INVIATO A DOHA - C’è una comunità di italiani che ha tifato Marocco da molto lontano. Sono i cittadini di Loreto, il paese marchigiano famoso per la basilica della Santa Casa e perché meta cattolica del pellegrinaggio Mariano. Quindicimila residenti, tante storie. Qui è nato e cresciuto Walid Cheddira, attaccante del Bari candidato a giocare da titolare la finale per il terzo posto contro la Croazia. I suoi genitori sono arrivati in Italia «in cerca di fortuna» oltre trent’anni fa e sono stati accolti da subito con amicizia e solidarietà. Abbiamo intervistato il sindaco Moreno Pieroni, 61 anni, per farci raccontare l’atmosfera che si respira sul posto in questo mese mondiale.
Sindaco, siete pronti a festeggiare Cheddira?
«Certamente. Anche in base ai suoi impegni, lo riceveremo con tutti gli onori appena sarà possibile. Vorremmo creare un evento che sia un riconoscimento per le imprese di Walid ma anche un’occasione di aggregazione per tutti i nostri sportivi dilettanti. Cheddira può diventare un esempio da seguire per i più piccoli».
Che ragazzo è Walid?
«Una persona semplice, umile, che quando torna a casa si diverte ancora a giocare a calcio con gli amici di sempre. Lo conosco da tanti anni perché già durante il mio primo mandato, nel 2001, ho ricevuto la sua famiglia per parlare del tema dell’integrazione».
Ecco: c’è mai stato qualche problema a Loreto in questo senso? Razzismo, diffidenza...
«Assolutamente no. In termini di accoglienza, siamo una comunità sensibile. Abbiamo un milione di visitatori all’anno da ogni parte del mondo. I Cheddira sono loretani a tutti gli effetti. Il loro cognome in arabo si pronuncia in un altro modo, che non saprei ripetere, ma a Loreto sono Cheddira e basta».
Come avete vissuto le partite del Marocco?
«Tifando, ovviamente. A distanza abbiamo condiviso le emozioni di Walid, che è sempre stato appassionato di calcio ma non ha mai dimenticato i valori del rispetto e della fratellanza. Immagino quanta soddisfazione possa aver provato giocando per la sua Nazionale in un Mondiale. Peccato abbia saltato la semifinale per squalifica ma potrà rifarsi domani. La sua favola non è ancora finita».
Conoscendolo, tornerà diverso dal Qatar?
«Ne stavamo parlando qui in città in questi giorni. La mia certezza è che Cheddira non si monterà la testa e farà un’ottima carriera. E’ sempre stato caparbio e professionale. Il successo non lo cambierà».
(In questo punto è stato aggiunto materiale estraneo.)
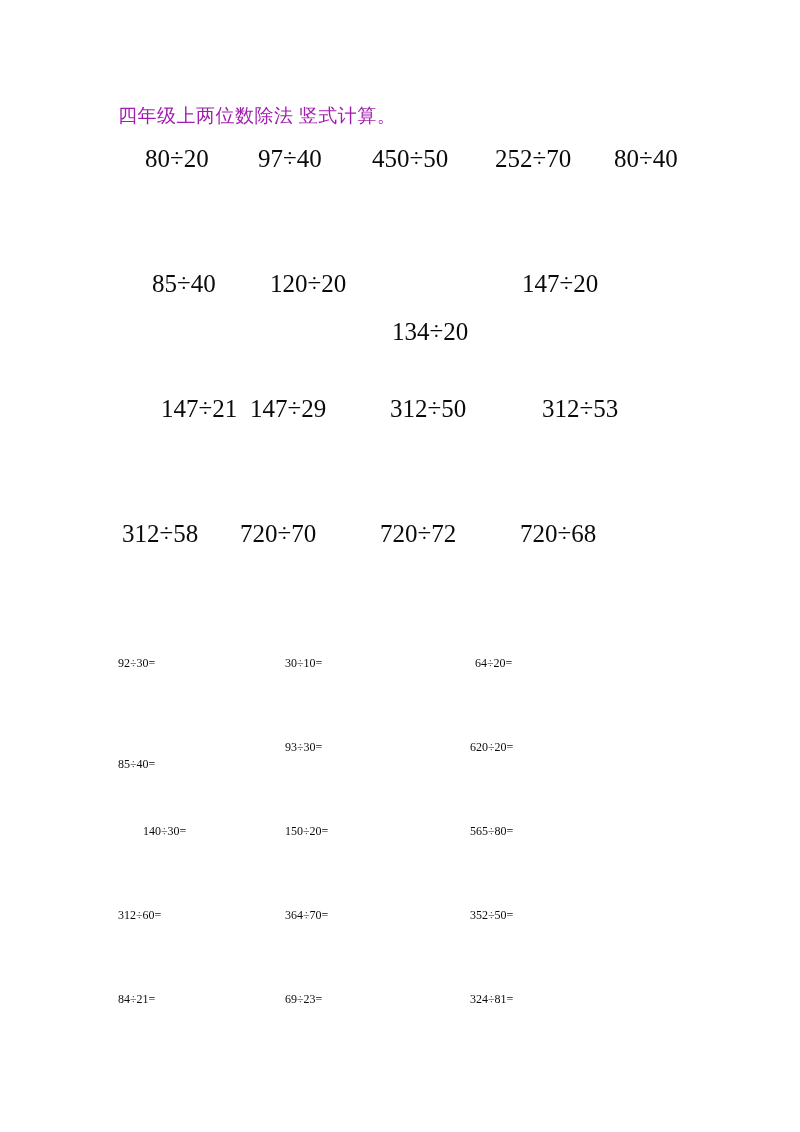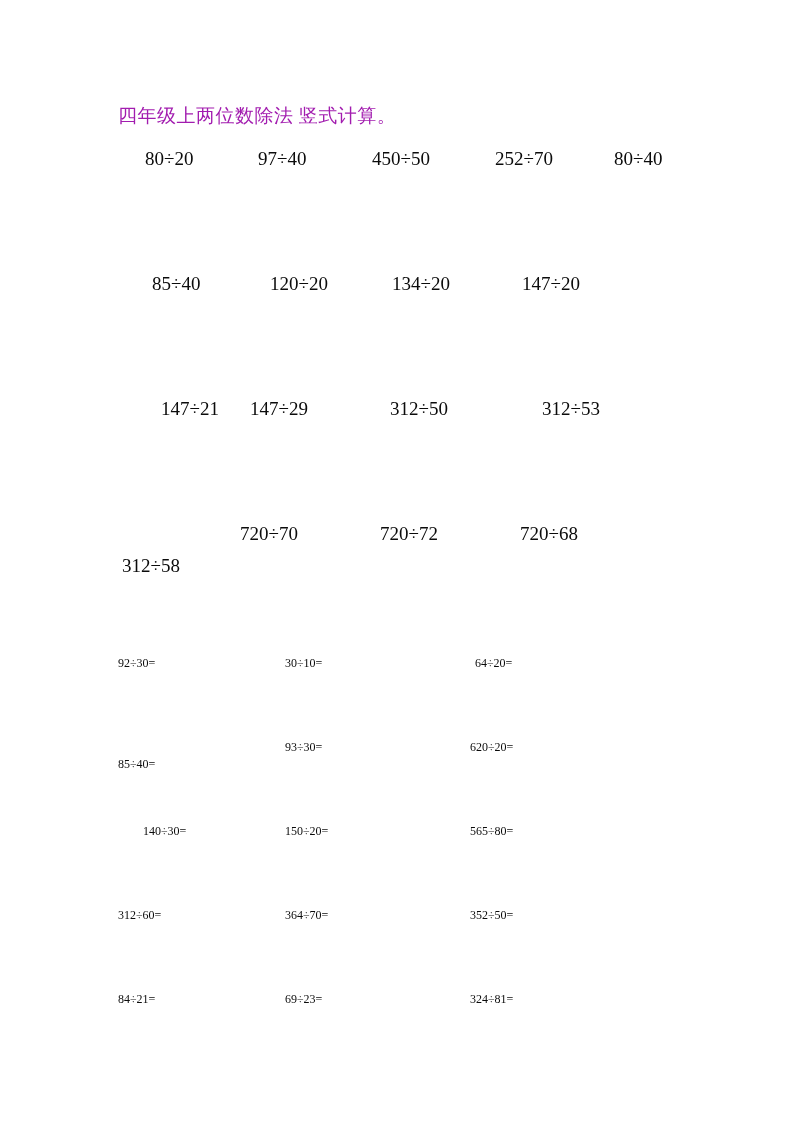--- a/index.html
+++ b/index.html
@@ -53,7 +53,7 @@
   .v-item {
     position: absolute;
     top: 0;
-    font-size: 19px;
+    font-size: 25px;
     line-height: 26px;
     white-space: nowrap;
     color: #0b0b0b;

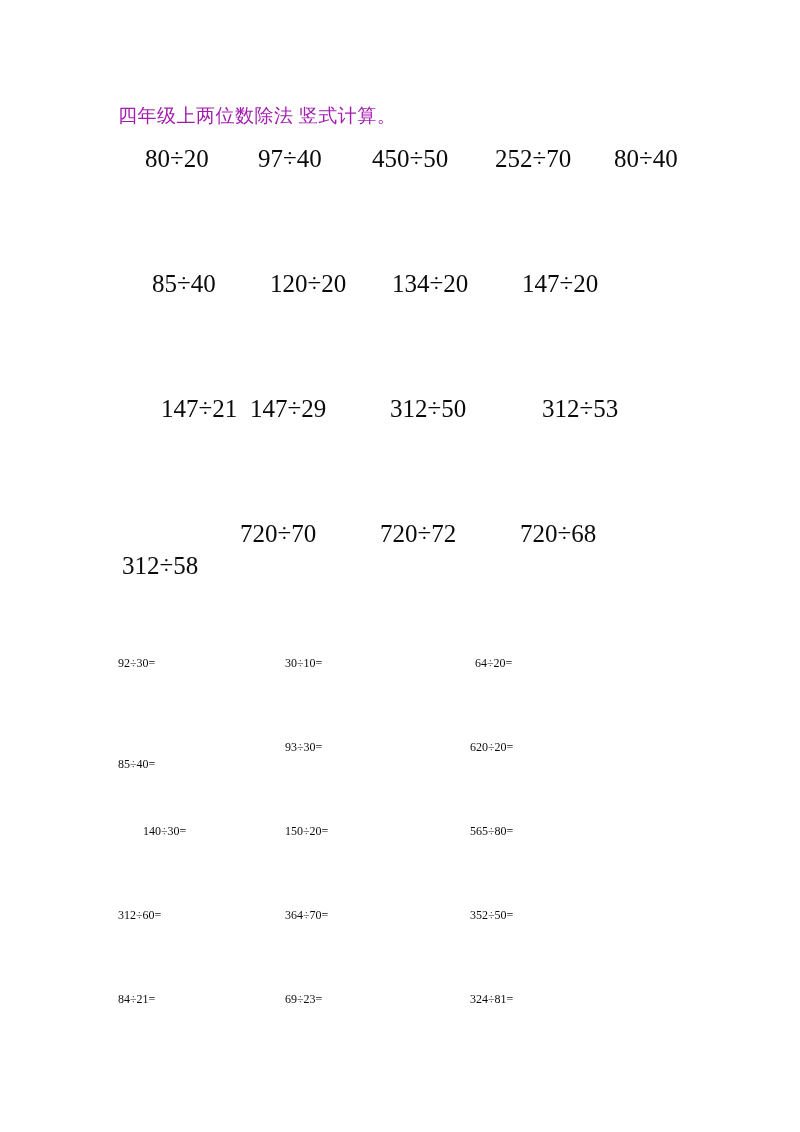--- a/index.html
+++ b/index.html
@@ -98,7 +98,7 @@
       <div class="v-row">
         <span class="v-item" style="left: 152px;">85÷40</span>
         <span class="v-item" style="left: 270px;">120÷20</span>
-        <span class="v-item" style="left: 392px;">134÷20</span>
+        <span class="v-item" style="left: 392px; margin-top: 48px;">134÷20</span>
         <span class="v-item" style="left: 522px;">147÷20</span>
       </div>
       <div class="v-row">

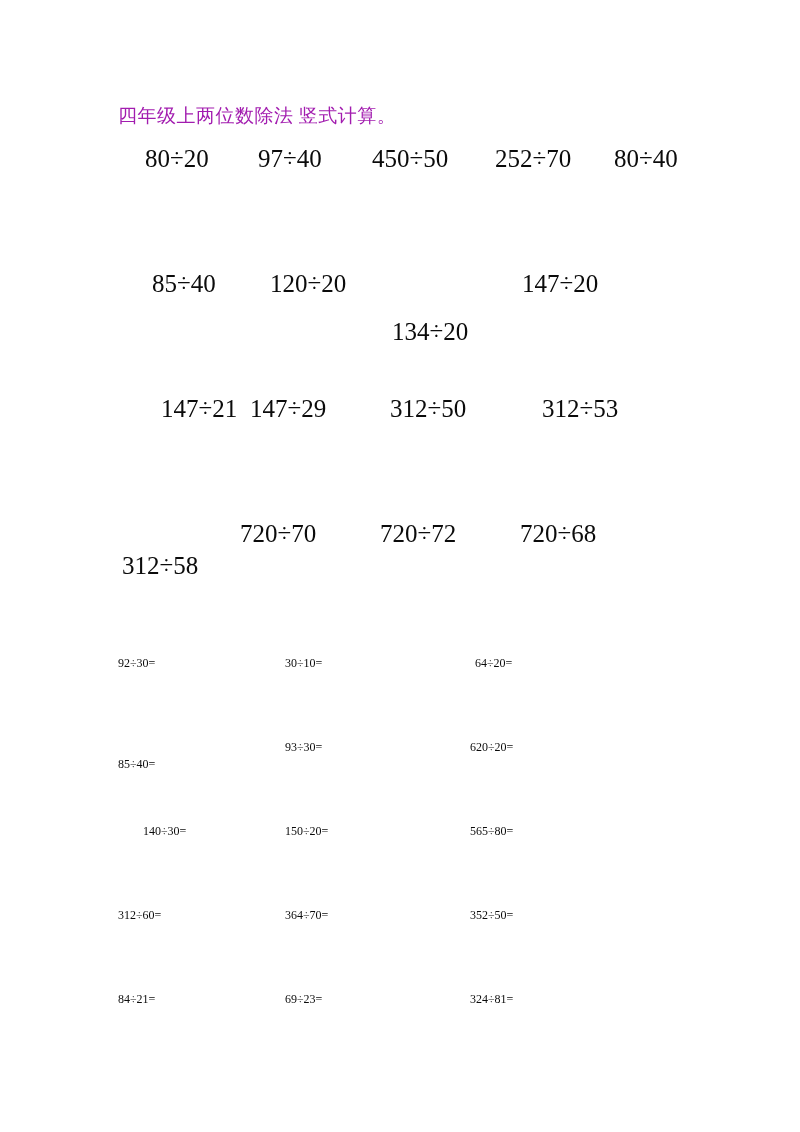--- a/index.html
+++ b/index.html
@@ -108,7 +108,7 @@
         <span class="v-item" style="left: 542px;">312÷53</span>
       </div>
       <div class="v-row">
-        <span class="v-item" style="left: 122px; margin-top: 32px;">312÷58</span>
+        <span class="v-item" style="left: 122px;">312÷58</span>
         <span class="v-item" style="left: 240px;">720÷70</span>
         <span class="v-item" style="left: 380px;">720÷72</span>
         <span class="v-item" style="left: 520px;">720÷68</span>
I familiari come stanno gestendo tutte le emozioni?
«Facendo la vita di sempre. Il padre era un operaio e adesso si occupa ovviamente delle vicende del figlio, la madre lavora in una struttura sanitaria. Uno dei fratelli gioca a calcio nella Sangiustese, dove anche Walid è passato. Come le dicevo, è una famiglia completamente calata nella comunità loretana».
Lei ama il calcio?
«Moltissimo. Sono stato un portiere dilettante. Ma mi diverto ancora con il calcetto tra amici».
Per chi tifa?
«Juventus, non lo nego».
E alla finale del Mondiale?
«Per l’Argentina. Non solo perché è la squadra di Messi ma anche perché il gioco latino mi diverte di più».